### Records to process

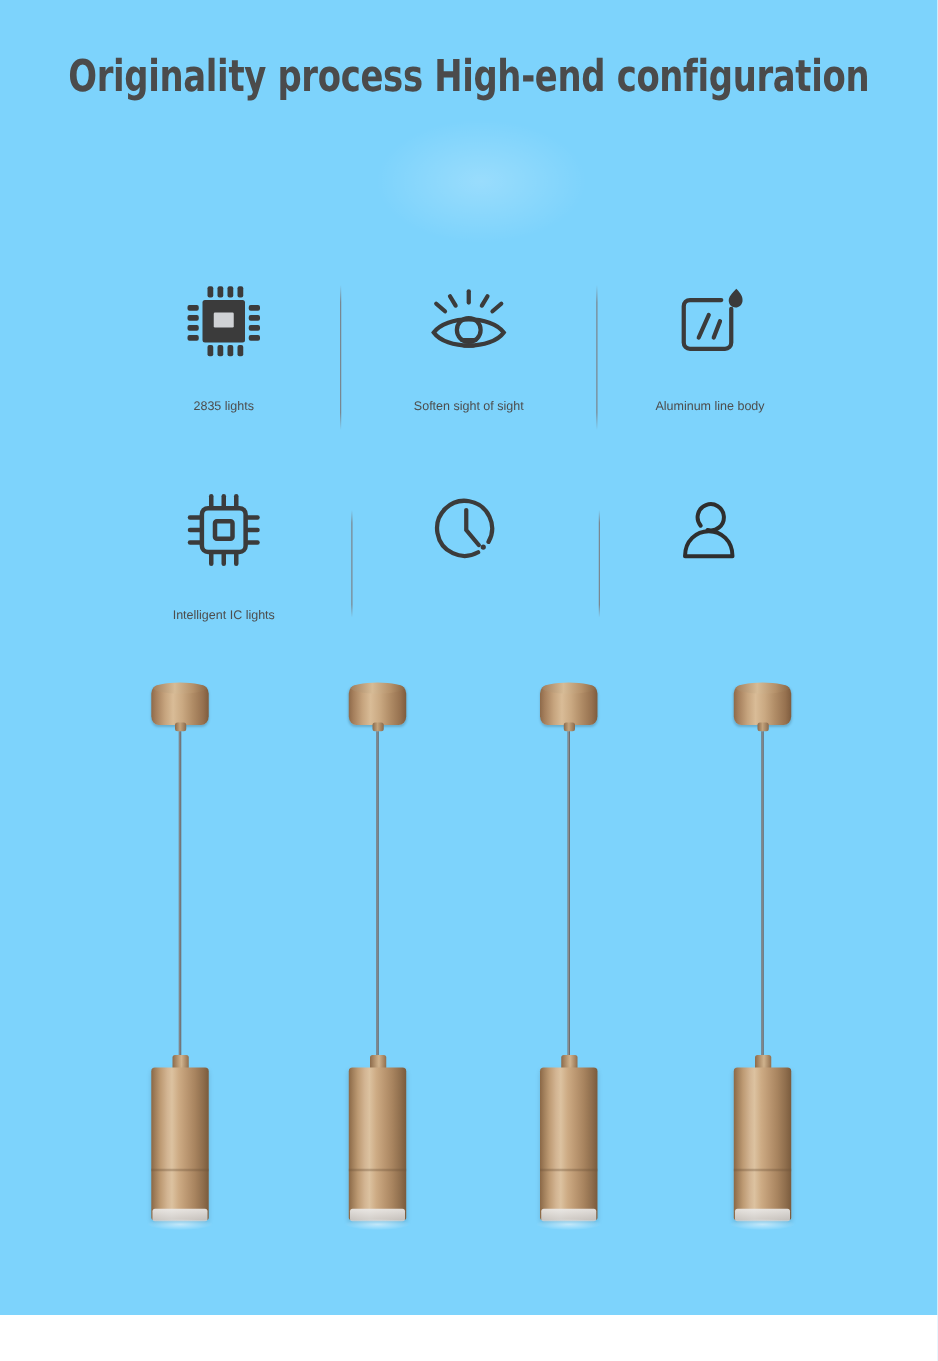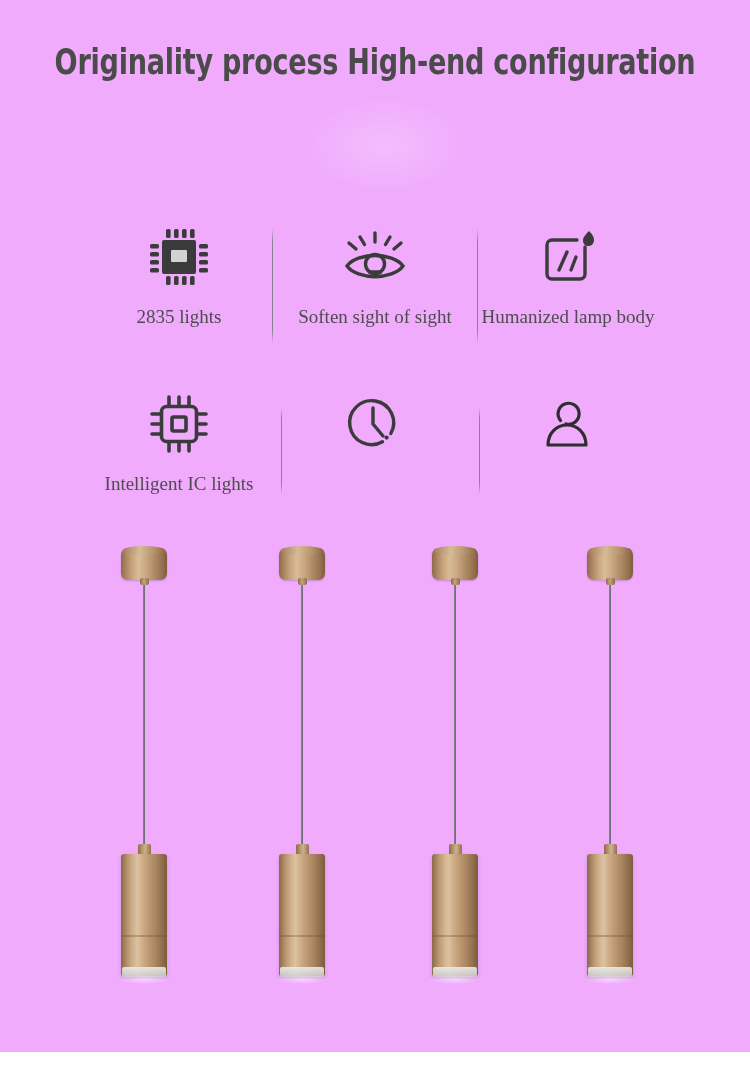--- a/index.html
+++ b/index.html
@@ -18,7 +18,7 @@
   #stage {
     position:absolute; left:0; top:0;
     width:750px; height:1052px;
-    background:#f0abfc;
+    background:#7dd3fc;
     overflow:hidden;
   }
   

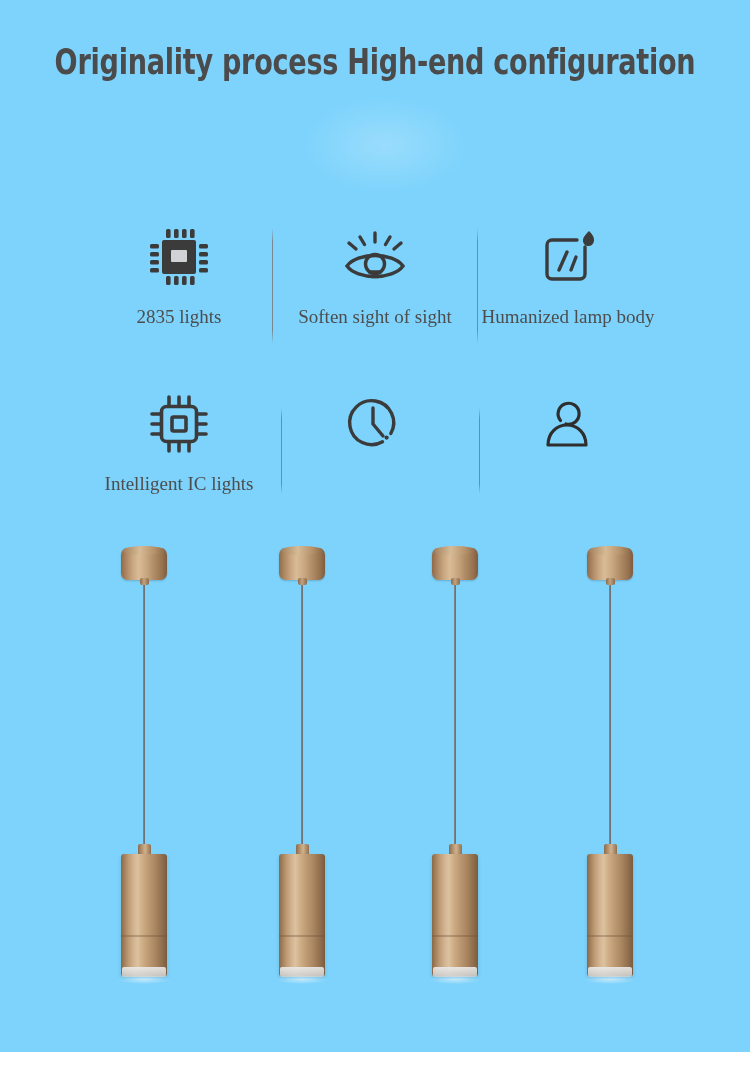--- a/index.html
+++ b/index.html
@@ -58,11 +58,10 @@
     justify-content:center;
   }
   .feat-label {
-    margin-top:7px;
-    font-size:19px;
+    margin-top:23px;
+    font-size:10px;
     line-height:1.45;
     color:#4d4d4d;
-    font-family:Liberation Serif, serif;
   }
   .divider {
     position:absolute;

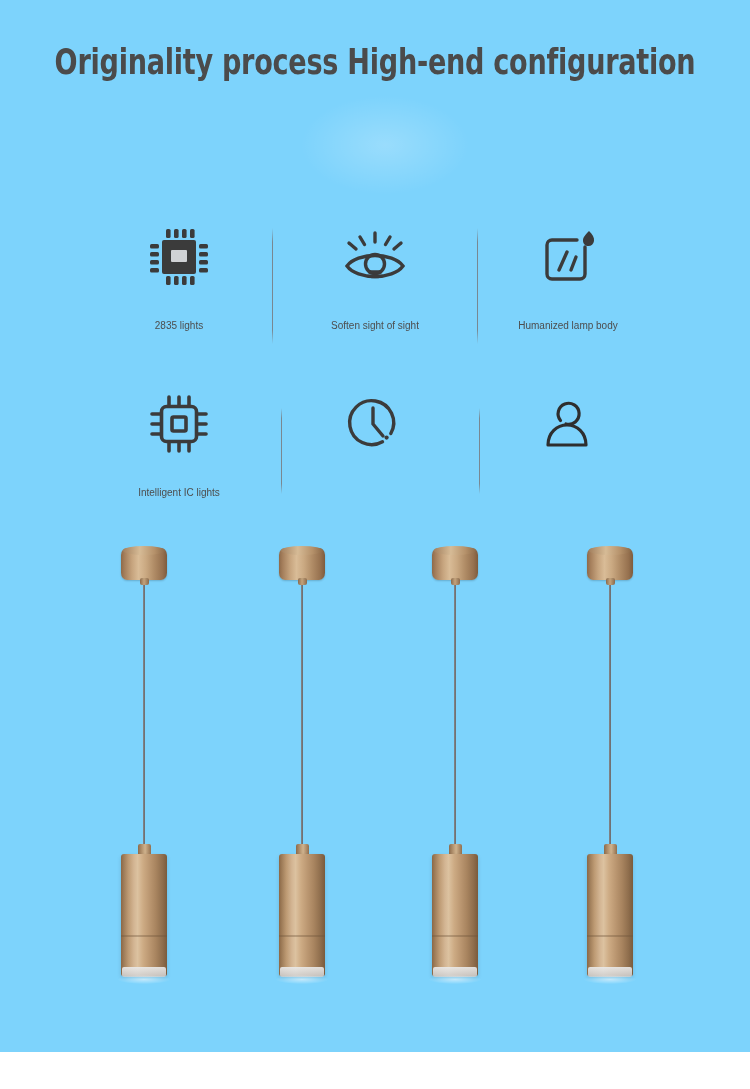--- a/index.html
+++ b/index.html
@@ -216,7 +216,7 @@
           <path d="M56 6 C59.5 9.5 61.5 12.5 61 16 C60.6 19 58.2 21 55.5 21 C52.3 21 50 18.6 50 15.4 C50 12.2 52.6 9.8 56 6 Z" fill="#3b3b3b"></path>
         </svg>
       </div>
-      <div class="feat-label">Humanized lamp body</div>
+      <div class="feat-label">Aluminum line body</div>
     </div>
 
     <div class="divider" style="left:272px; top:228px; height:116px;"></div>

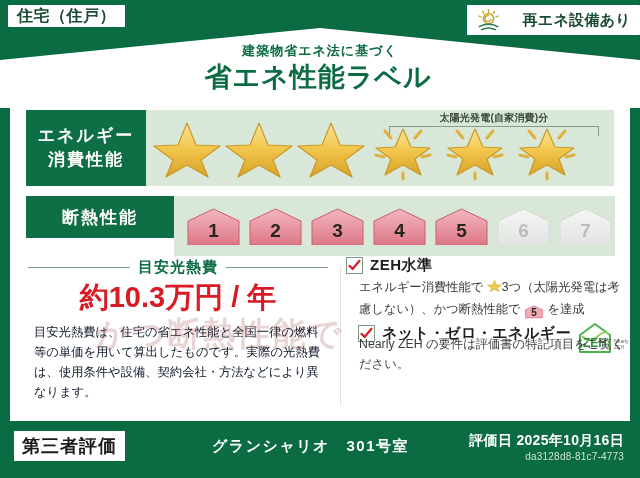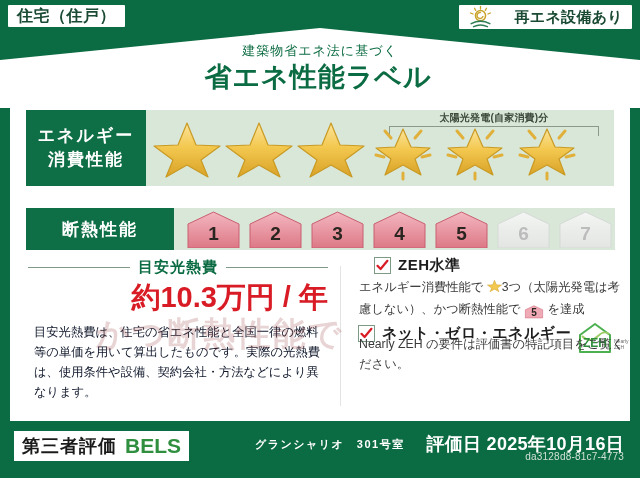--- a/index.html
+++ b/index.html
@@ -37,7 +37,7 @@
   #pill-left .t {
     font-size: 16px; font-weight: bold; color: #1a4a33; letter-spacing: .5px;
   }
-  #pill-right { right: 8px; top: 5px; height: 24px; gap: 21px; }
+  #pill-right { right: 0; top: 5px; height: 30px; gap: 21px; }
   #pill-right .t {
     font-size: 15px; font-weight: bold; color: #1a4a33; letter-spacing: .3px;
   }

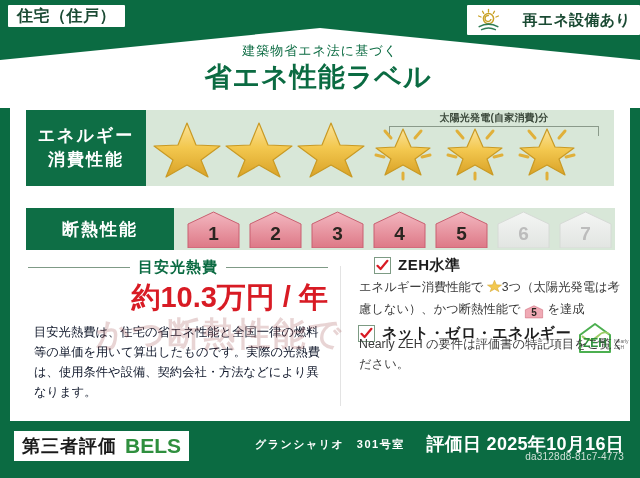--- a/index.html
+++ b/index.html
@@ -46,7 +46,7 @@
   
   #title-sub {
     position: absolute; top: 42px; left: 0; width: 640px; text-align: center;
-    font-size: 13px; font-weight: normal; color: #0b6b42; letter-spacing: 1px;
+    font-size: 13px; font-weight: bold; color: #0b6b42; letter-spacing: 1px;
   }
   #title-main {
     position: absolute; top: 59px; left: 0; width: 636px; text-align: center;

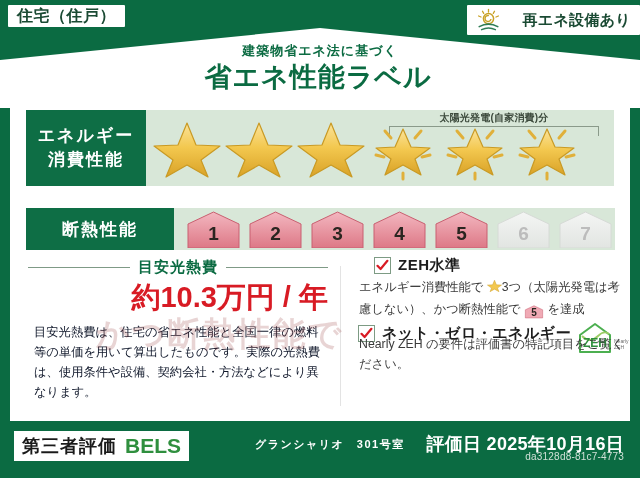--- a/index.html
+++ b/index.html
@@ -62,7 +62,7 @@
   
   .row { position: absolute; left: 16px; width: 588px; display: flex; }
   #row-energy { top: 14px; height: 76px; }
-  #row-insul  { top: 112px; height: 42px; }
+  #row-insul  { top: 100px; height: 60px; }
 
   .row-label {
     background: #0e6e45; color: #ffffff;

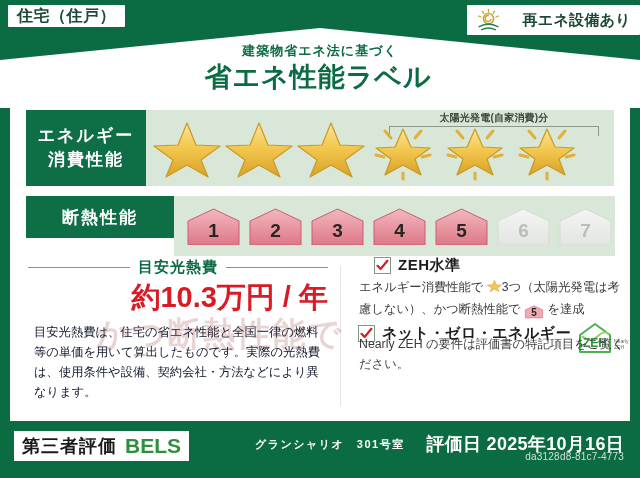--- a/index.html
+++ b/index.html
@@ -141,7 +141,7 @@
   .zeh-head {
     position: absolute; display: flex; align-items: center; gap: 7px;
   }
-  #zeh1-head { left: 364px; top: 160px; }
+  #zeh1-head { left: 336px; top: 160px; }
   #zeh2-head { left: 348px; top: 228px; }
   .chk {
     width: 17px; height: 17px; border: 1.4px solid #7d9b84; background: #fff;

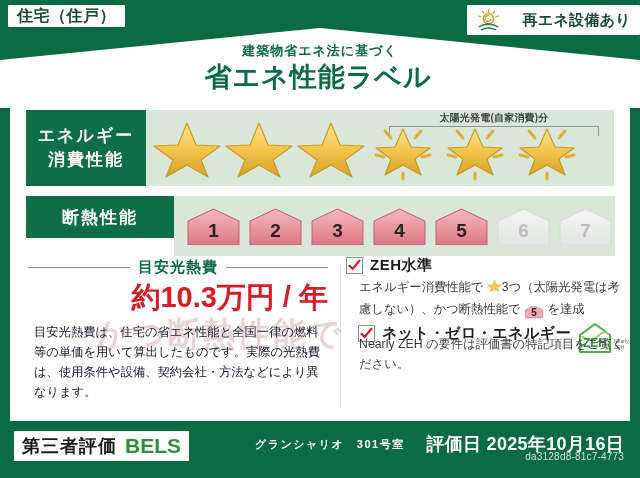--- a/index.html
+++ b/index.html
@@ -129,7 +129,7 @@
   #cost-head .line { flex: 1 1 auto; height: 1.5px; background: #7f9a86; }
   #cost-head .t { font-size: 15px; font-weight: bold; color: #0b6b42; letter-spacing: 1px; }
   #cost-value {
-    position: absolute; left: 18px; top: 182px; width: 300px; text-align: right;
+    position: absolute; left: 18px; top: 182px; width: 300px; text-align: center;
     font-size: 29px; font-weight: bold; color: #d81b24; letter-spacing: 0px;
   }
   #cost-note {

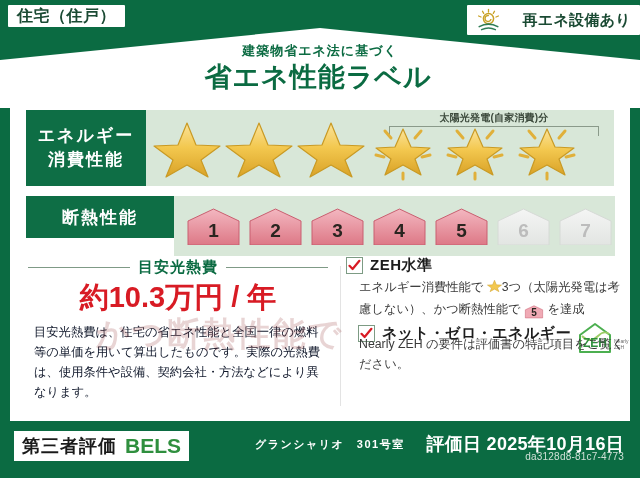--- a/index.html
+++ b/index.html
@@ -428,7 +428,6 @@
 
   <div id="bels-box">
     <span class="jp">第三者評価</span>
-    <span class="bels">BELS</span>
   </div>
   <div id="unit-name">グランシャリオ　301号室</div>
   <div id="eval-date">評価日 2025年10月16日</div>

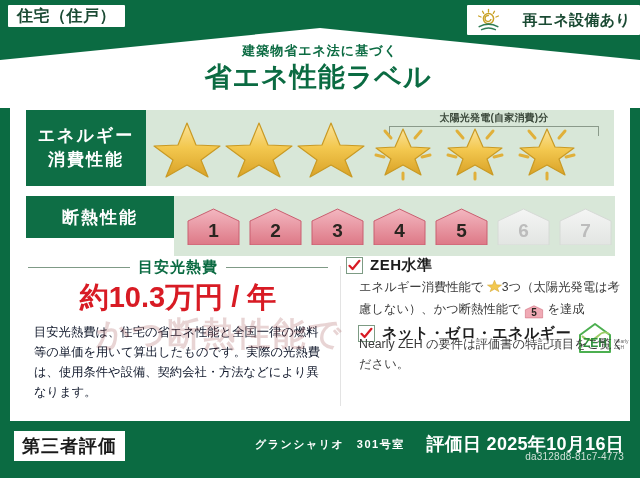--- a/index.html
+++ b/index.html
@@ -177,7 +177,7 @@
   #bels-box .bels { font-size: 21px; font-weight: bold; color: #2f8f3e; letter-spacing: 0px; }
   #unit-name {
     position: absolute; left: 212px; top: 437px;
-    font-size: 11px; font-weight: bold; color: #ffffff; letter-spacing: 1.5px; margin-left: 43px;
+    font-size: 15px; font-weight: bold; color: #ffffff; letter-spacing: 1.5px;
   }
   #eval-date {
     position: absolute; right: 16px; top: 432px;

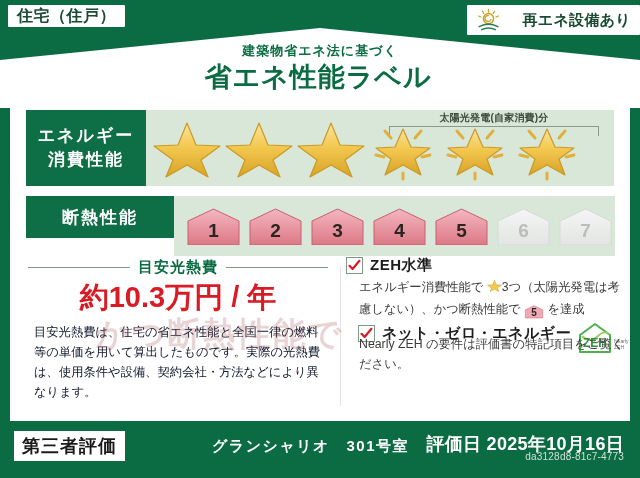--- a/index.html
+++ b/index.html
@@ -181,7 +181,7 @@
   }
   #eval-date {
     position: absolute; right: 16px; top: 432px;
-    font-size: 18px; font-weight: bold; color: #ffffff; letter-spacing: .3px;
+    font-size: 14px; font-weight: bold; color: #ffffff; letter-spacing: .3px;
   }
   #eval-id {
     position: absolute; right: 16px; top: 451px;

### Activity
Copy only what lies between the start of the listing above and the line containing "font-family:Liberation Serif, serif;", inclusive of both ends, exactly as written, and drop the pictures.

### Response area
--- a/index.html
+++ b/index.html
@@ -18,7 +18,7 @@
   #stage {
     position:absolute; left:0; top:0;
     width:750px; height:1052px;
-    background:#f0abfc;
+    background:#7dd3fc;
     overflow:hidden;
   }
   

--- a/index.html
+++ b/index.html
@@ -58,11 +58,10 @@
     justify-content:center;
   }
   .feat-label {
-    margin-top:7px;
-    font-size:19px;
+    margin-top:23px;
+    font-size:10px;
     line-height:1.45;
     color:#4d4d4d;
-    font-family:Liberation Serif, serif;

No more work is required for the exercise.